Fig. 5. Activity of NADP-isocitrate dehydrogenase. Designations as in Fig. 2.

It is known that the activity of G6PDH significantly decreases in many tissues in experimental DM2. This phenomenon might be due to several causes. The level of glucose in blood in known to play an important role in the regulation of G6PDH activity [29]. Hyperglycemia might inhibit this enzyme activity due to increased activity of adenylate cyclase leading to cAMP accumulation and activation of protein kinase A (PKA), which phosphorylates and inhibits G6PDH. Another mechanism of G6PDH regulation involves enhancement of protein glycation in hyperglycemia, which leads to a sharp decrease in G6PDH activity [30]. Protamine sulfate caused significant reduction in G6PDH activity compared to control (Fig. 6). In the case of animals with pathology, administration of SkQ1 also changed the activity of this enzyme towards control values (Fig. 6).

Figure 6

Fig. 6. Activity of glucose-6-phosphate dehydrogenase. Designations as in Fig. 2.

Apparently, SkQ1-mediated normalization of free radical homeostasis of an organism suffering from DM2 resulted in the recovery of the activity of the pentose phosphate pathway, which was reflected in increased G6PDH activity.

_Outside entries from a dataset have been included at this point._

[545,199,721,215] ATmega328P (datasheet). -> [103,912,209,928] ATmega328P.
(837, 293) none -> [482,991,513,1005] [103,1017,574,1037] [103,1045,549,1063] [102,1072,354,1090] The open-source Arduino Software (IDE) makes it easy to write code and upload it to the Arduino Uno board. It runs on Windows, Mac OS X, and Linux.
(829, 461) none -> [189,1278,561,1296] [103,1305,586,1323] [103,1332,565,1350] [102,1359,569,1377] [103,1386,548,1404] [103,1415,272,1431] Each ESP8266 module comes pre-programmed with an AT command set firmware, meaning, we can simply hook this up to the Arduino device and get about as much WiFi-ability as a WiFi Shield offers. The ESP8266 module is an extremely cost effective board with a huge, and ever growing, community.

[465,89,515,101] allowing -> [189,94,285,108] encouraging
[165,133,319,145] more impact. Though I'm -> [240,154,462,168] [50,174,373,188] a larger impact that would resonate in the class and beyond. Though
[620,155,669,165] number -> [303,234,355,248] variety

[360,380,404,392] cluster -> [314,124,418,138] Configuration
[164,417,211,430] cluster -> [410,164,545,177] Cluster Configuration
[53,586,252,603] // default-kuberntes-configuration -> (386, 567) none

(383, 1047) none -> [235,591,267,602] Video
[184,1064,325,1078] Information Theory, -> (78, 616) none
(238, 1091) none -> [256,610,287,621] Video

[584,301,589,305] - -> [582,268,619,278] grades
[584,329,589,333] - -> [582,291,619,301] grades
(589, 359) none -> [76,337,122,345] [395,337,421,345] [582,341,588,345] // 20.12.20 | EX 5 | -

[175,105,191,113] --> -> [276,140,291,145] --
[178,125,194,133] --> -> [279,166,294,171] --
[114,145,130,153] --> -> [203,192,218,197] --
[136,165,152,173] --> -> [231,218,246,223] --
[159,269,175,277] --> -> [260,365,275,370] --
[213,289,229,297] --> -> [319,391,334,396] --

According to the results of our study, the use of mitochondria-targeted antioxidant SkQ1 in rats with hyperglycemia caused by protamine sulfate leads to decrease in the activity of glutathione system enzymes, and the increase in GSH content in tissues when compared to these parameters in the pathology. Apparently, the antioxidant effect of the protector due to the suppression of free radicals in mitochondria reduces pressure on the antioxidant system, leading to decrease in activation of its glutathione part and reduction in NADPH required for the functioning of this system. Thus, the use of mitochondria-targeted antioxidants to prevent and eliminate the negative effects of oxidative stress caused by hyperglycemia seems to be very promising.

We express gratitude to the director of the Belozersky Institute of Physico-Chemical Biology, Academician V. P. Skulachev, for his interest in this study and valuable comments during the preparation of the article.

This work was supported by the Russian Science Foundation (project No. 14-24-00107).